What is being asked:
Reduce the material below to its lines containing "every".

Data excerpts:
====
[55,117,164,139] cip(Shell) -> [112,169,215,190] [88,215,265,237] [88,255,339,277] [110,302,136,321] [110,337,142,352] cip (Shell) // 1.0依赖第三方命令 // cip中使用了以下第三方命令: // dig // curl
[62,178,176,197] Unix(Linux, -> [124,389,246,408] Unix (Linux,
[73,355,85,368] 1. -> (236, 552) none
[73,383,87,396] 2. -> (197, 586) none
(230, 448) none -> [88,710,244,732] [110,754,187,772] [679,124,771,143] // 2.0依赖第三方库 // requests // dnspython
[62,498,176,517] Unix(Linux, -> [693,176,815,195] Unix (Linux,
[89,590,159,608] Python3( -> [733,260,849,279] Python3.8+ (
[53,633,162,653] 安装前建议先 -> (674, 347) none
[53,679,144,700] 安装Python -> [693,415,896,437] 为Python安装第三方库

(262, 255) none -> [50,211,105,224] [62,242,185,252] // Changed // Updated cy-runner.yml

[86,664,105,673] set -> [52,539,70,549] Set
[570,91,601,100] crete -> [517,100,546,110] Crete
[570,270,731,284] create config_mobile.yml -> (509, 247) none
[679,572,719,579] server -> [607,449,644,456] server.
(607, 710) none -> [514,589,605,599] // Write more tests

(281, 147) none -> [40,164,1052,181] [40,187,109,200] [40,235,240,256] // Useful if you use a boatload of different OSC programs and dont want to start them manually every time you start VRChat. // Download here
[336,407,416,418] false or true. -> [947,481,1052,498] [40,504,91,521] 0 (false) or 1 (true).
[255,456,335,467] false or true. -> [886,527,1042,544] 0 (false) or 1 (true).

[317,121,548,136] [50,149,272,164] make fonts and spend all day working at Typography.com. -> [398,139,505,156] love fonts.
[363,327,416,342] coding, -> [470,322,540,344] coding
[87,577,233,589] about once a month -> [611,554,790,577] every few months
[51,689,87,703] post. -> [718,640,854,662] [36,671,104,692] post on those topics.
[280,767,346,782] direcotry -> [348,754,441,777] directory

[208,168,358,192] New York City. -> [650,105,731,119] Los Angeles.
====
Problem solution:
(281, 147) none -> [40,164,1052,181] [40,187,109,200] [40,235,240,256] // Useful if you use a boatload of different OSC programs and dont want to start them manually every time you start VRChat. // Download here
[87,577,233,589] about once a month -> [611,554,790,577] every few months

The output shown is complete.